Modal utama dalam menulis adalah daya kreativitas, menciptakan hal/ide baru; dan daya imajinatif, kemampuan membayangkan/ menggambarkan pokok soal dari awal sampai akhir (lahirnya outline).
Sebenarnya setiap orang diberi tujuh kemampuan dasar atau kecerdasan kreatif yang dikenal dengan seven kinds of smart (Thomas Armstrong) meliputi: verbal/linguistis--kemampuan memanipulasi kata secara lisan atau tertulis; matematis/logis-- kemampuan memanipulasi sistem nomor dan konsep logis; spasial-- kemampuan melihat dan memanipulasi ruang, pola-pola desain; musikal--kemampuan mengerti dan memanipulasi konsep musik, seperti nada, irama, dan keselarasan; kinestetis-tubuh-- kemampuan memanfaatkan tubuh dan gerakan, seperti dalam olah raga atau tari; intrapersonal-- kemampuan memahami perasaan diri sendiri, gemar merenung serta berfilsafat; serta interpersonal-- kemampuan memahami orang lain, pikiran, serta perasaan mereka.

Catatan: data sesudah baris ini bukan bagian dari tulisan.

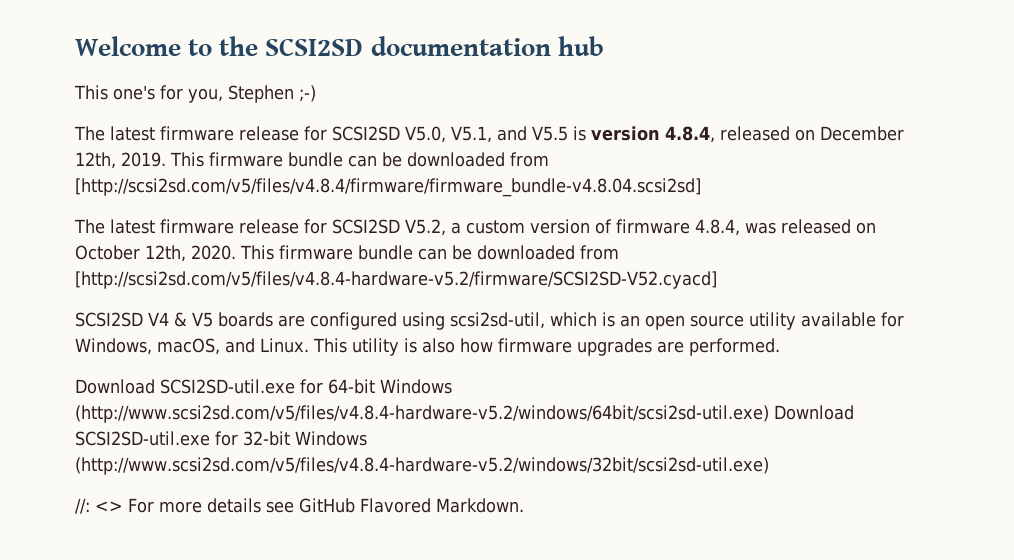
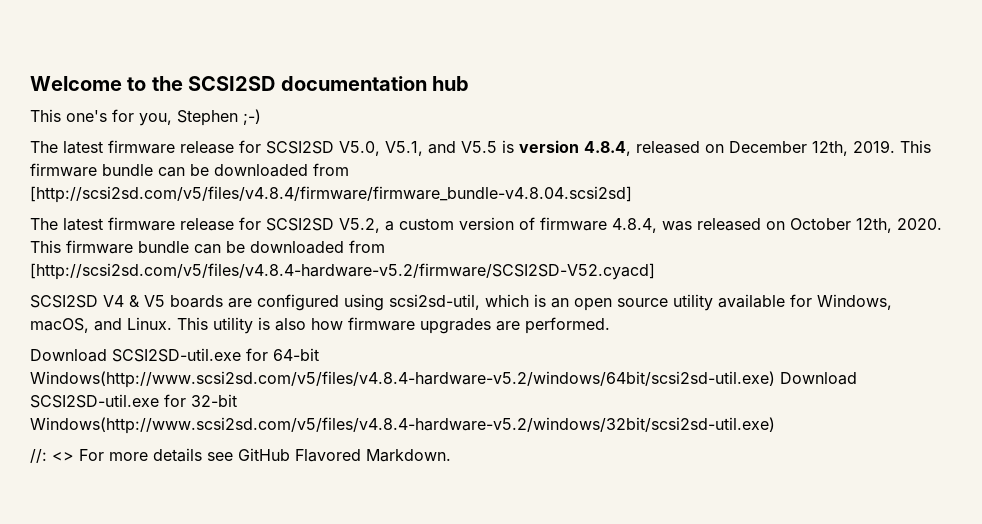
- Download SCSI2SD-util.exe for 64-bit Windows (http://www.scsi2sd.com/v5/files/v4.8.4-hardware-v5.2/windows/64bit/scsi2sd-util.exe) Download SCSI2SD-util.exe for 32-bit Windows (http://www.scsi2sd.com/v5/files/v4.8.4-hardware-v5.2/windows/32bit/scsi2sd-util.exe)
+ Download SCSI2SD-util.exe for 64-bit Windows(http://www.scsi2sd.com/v5/files/v4.8.4-hardware-v5.2/windows/64bit/scsi2sd-util.exe) Download SCSI2SD-util.exe for 32-bit Windows(http://www.scsi2sd.com/v5/files/v4.8.4-hardware-v5.2/windows/32bit/scsi2sd-util.exe)

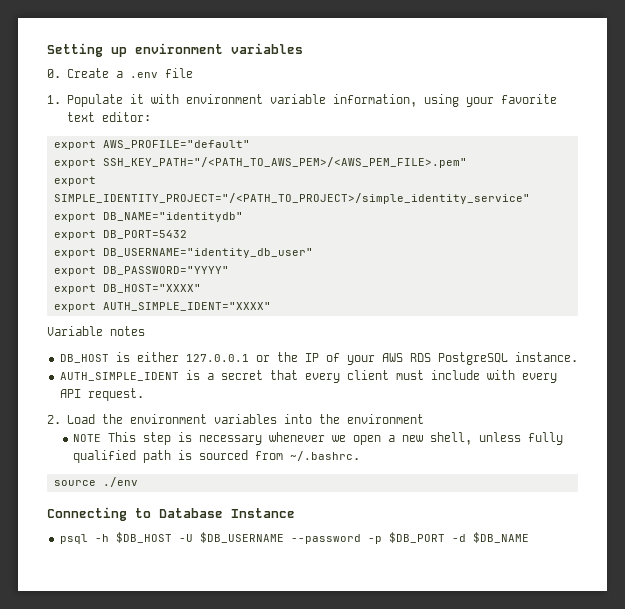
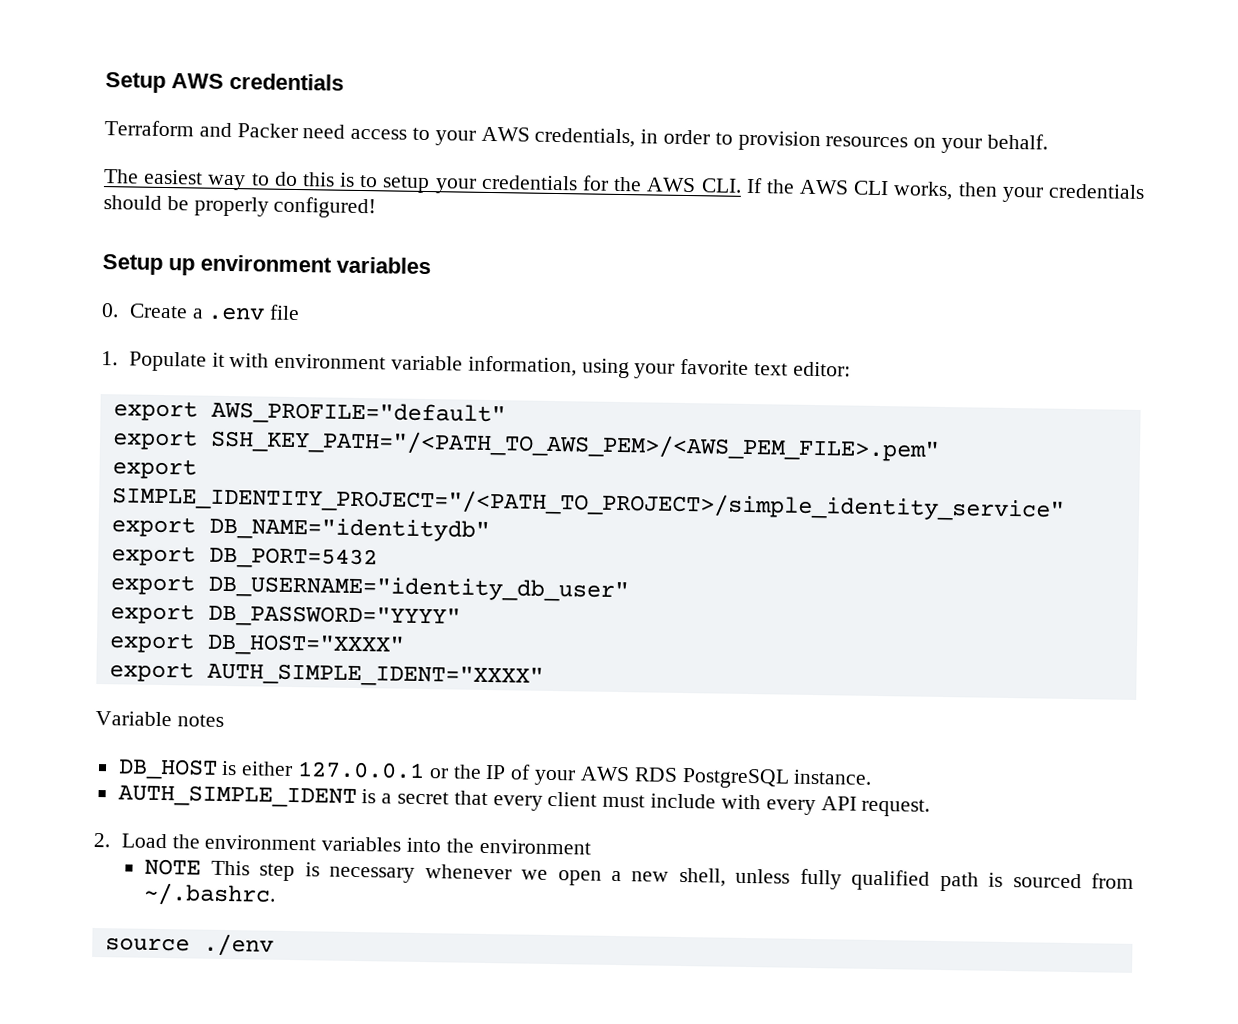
- Setting up environment variables
+ Setup AWS credentials
+ Terraform and Packer need access to your AWS credentials, in order to provision resources on your behalf.
+ The easiest way to do this is to setup your credentials for the AWS CLI. If the AWS CLI works, then your credentials should be properly configured!
+ Setup up environment variables
- Connecting to Database Instance
- psql -h $DB_HOST -U $DB_USERNAME --password -p $DB_PORT -d $DB_NAME

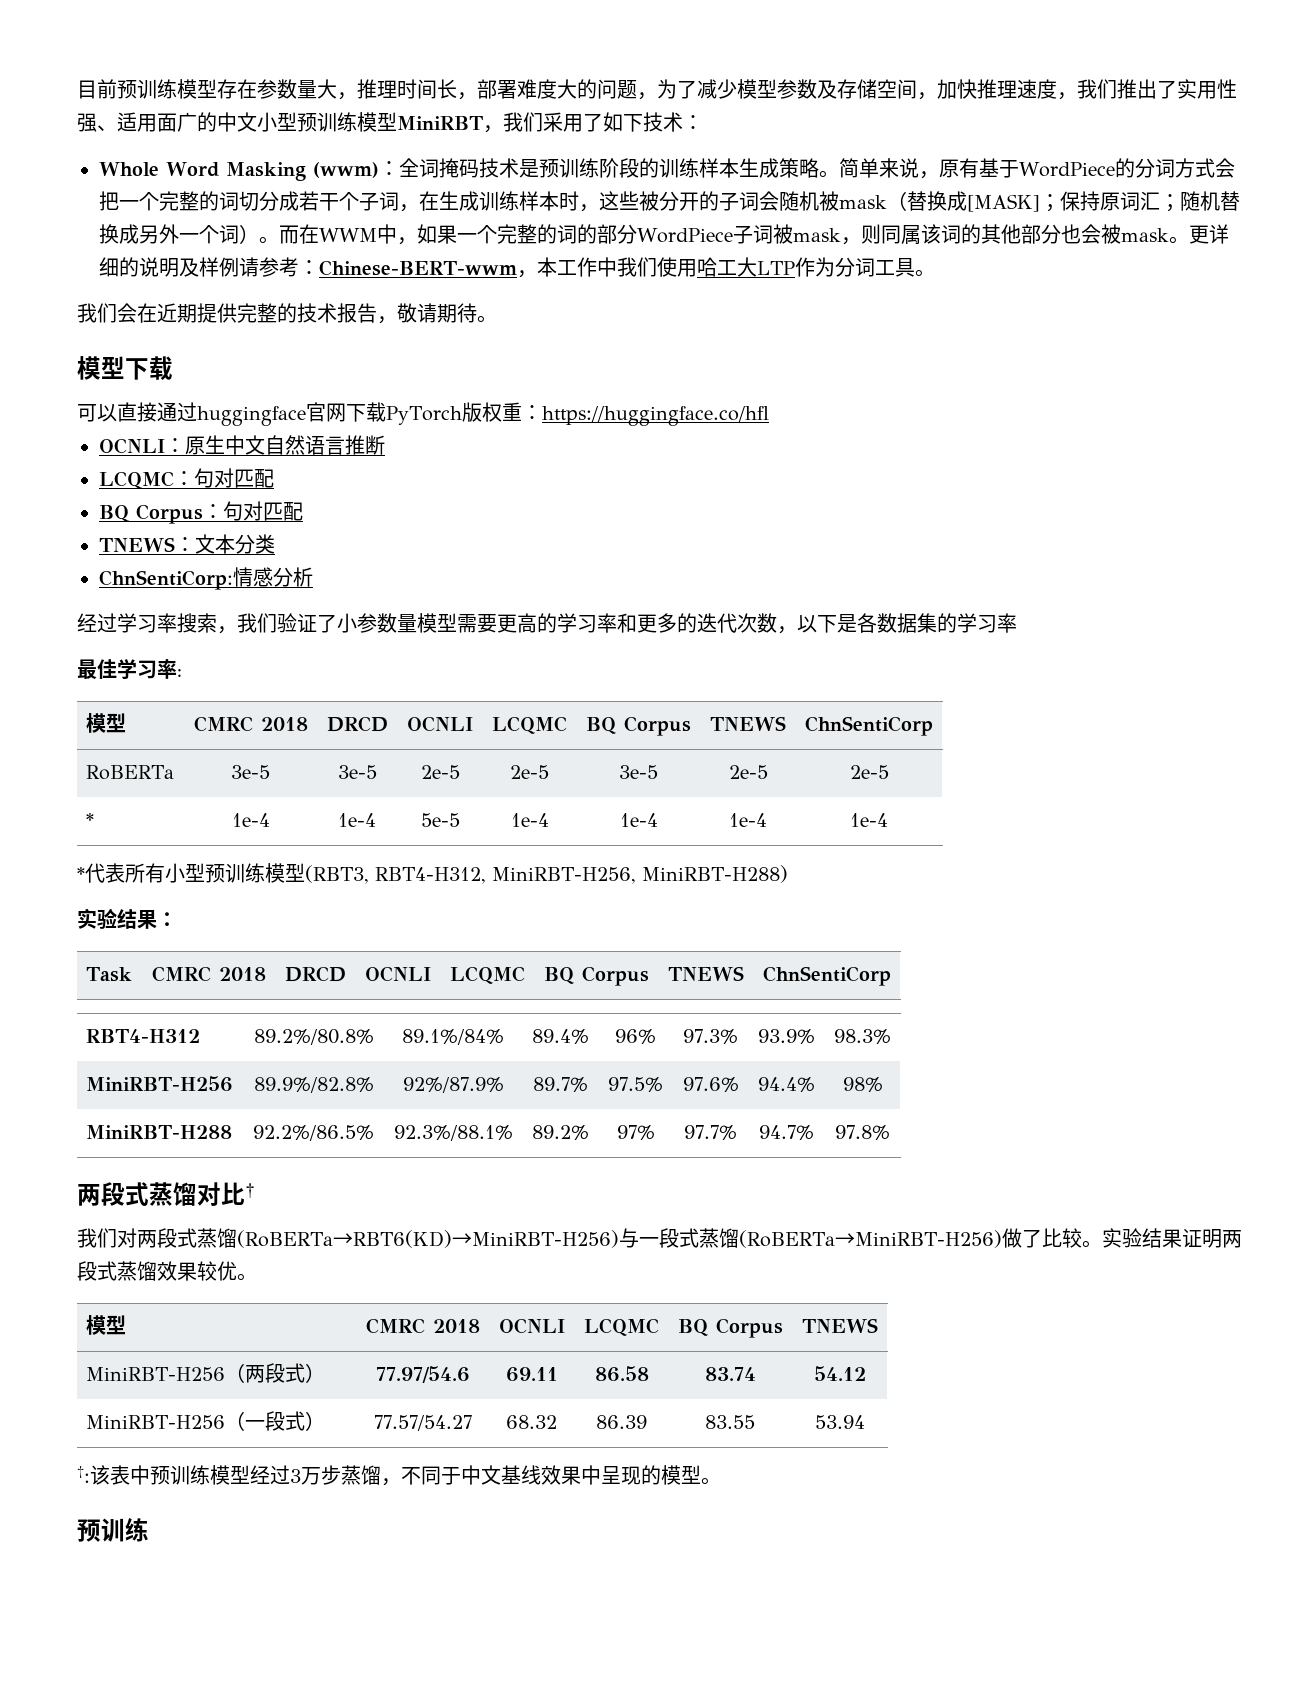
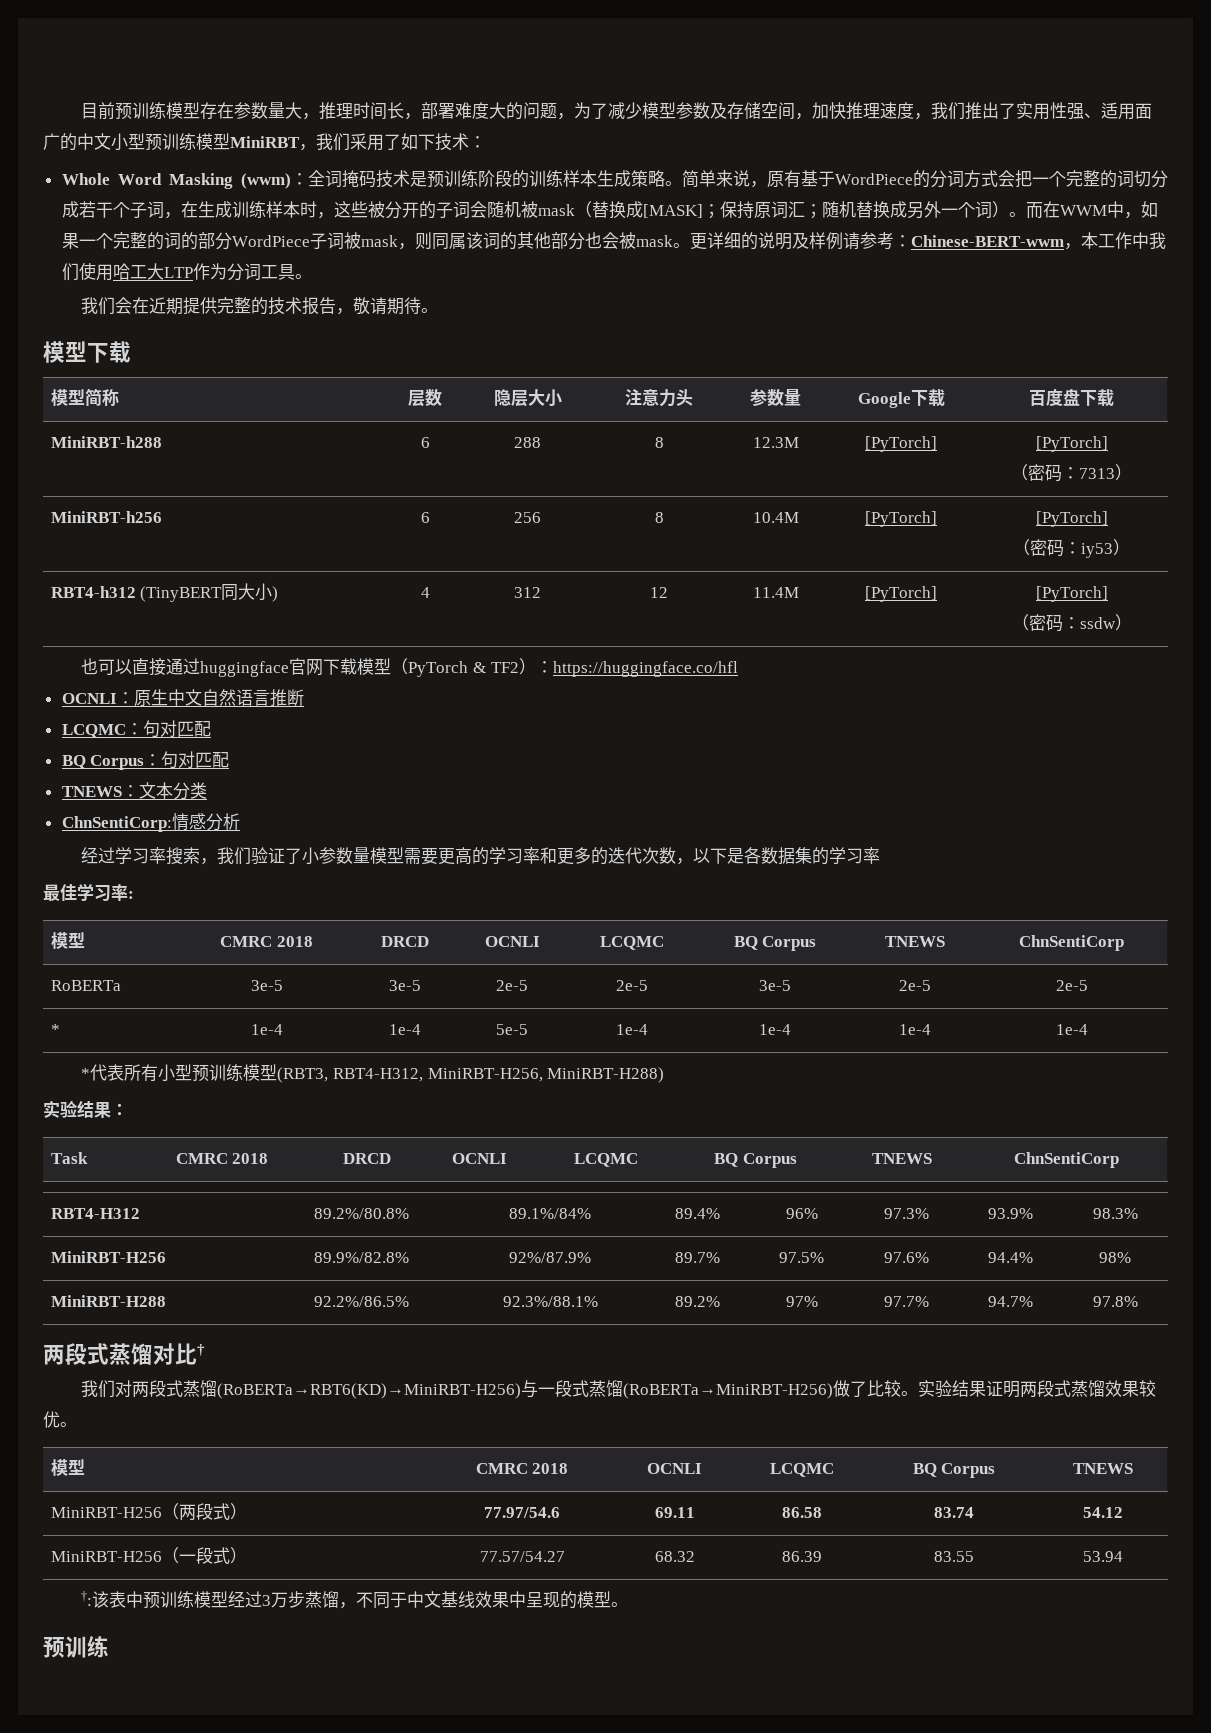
- 可以直接通过huggingface官网下载PyTorch版权重：https://huggingface.co/hfl
+ 模型简称 | 层数 | 隐层大小 | 注意力头 | 参数量 | Google下载 | 百度盘下载
+ MiniRBT-h288 | 6 | 288 | 8 | 12.3M | [PyTorch] | [PyTorch]
+ （密码：7313）
+ MiniRBT-h256 | 6 | 256 | 8 | 10.4M | [PyTorch] | [PyTorch]
+ （密码：iy53）
+ RBT4-h312 (TinyBERT同大小) | 4 | 312 | 12 | 11.4M | [PyTorch] | [PyTorch]
+ （密码：ssdw）
+ 也可以直接通过huggingface官网下载模型（PyTorch & TF2）：https://huggingface.co/hfl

Seseorang biasanya dominan dalam satu atau dua jenis kecerdasan. Meskipun demikian, dari ketujuh kecerdasan tersebut, seseorang dapat memiliki kombinasi unik yang bisa dikuasai. Namun umumnya, seseorang terlalu membatasi diri, sebab semasa kanak-kanak hanya didorong memusatkan diri pada satu kecerdasan---khususnya verbal/linguistis atau matematis/logis. Kedua kecerdasaan inilah yang umumnya ditekankan dalam sistem pendidikan. Akibatnya, seseorang tidak memiliki kemampuan atau potensi di bidang lain.
Sesungguhnya seseorang terlahir dengan banyak keterampilan kreatif. Ketika masih bayi dan kanak-kanak, secara alamiah selalu ingin tahu serta antusias menjelajahi dunia sekitar, menikmati warna, cahaya, gerakan, dan bunyi. Ingin merasakan, mengambil, dan memanipulasi apa saja yang terlihat. Puas menghabiskan hari demi hari bermain dan bereksperimen dengan berbagai benda serta unsur-unsur alam (hujan, pasir, lumpur, dsb.).
Secara alamiah seseorang merupakan ahli rancang bangun, seniman, penyair, tukang masak, pemain musik, dsb.
Orang umumnya mulai membatasi pencarian dan pengembangan kemampuan kreatif pada usia teramat muda. Saat duduk di bangku sekolah dasar, sedikit demi sedikit, kreativitas mulai dikekang oleh pendidikan. Di kelas wajib duduk rapi berderet atau berkelompok, tunduk pada peraturan dan prosedur yang kaku, umumnya membatasi keterampilan berpikir kreatif.
Dalam belajar, anak didik lebih sering menghafal ketimbang mengeksplorasi, bertanya, atau bereksperimen---dunia eksplorasi, bertanya, dan eksperimen menjadi hak guru.
Saat menapaki sekolah menengah pun kreativitas seseorang semakin jarang diasah karena sering di-bully teman, di-cing guru, dan diberi beban tugas sekolah begitu banyak (setiap guru memberi tugas), sehingga kreativitas kian mlempem.
Sesungguhnya bukan hanya sistem pendidikan yang memasung kreativitas. Upaya kreatif seseorang sering ditanggapi dengan kritik dan umpan balik negatif, bukan diberi dukungan dan dorongan positif. Apa bila guru, teman, orang tua, atau saudara, sengaja atau tidak, melontarkan komentar bernada olok-olok atas puisi, tarian, cerpen, lukisan yang diciptakan; hati seseorang pun mudah terluka, kemudian enggan berkreasi lagi.
Ternyata, sikap menarik diri dan tidak lagi mempertontonkan kreativitas menjadi pilihan terbaik ketimbang harus menerima risiko olok-olok atau dipermalukan.
Saat beralih dari jenjang pendidikan ke dunia kerja, hidup berkeluarga, faktor lain sebagai penghambat berkembangnya daya kreatif berkaitan dengan masalah ketegangan. Seseorang banyak menerima tekanan dalam kehidupan sehari-hari sehingga energi melemah. Kreativitas sulit ditumbuhkan karena kehabisan waktu: harus menghadiri seminar, workshop, merancang kegiatan kantor, memikirkan urusan kampung, membayar cicilan rumah, dan berbagai urusan lain yang memeras otak.
Agar kreativitas tidak mudah melemah, ada baiknya kita memiliki waktu refreshing bersama keluarga atau teman. Setidaknya memiliki cara untuk membahagiakan diri sendiri dengan mengembangkan hobi yang dimiliki. Bagaimana, siap mengembangkan daya kreativitas agar hidup lebih berwarma?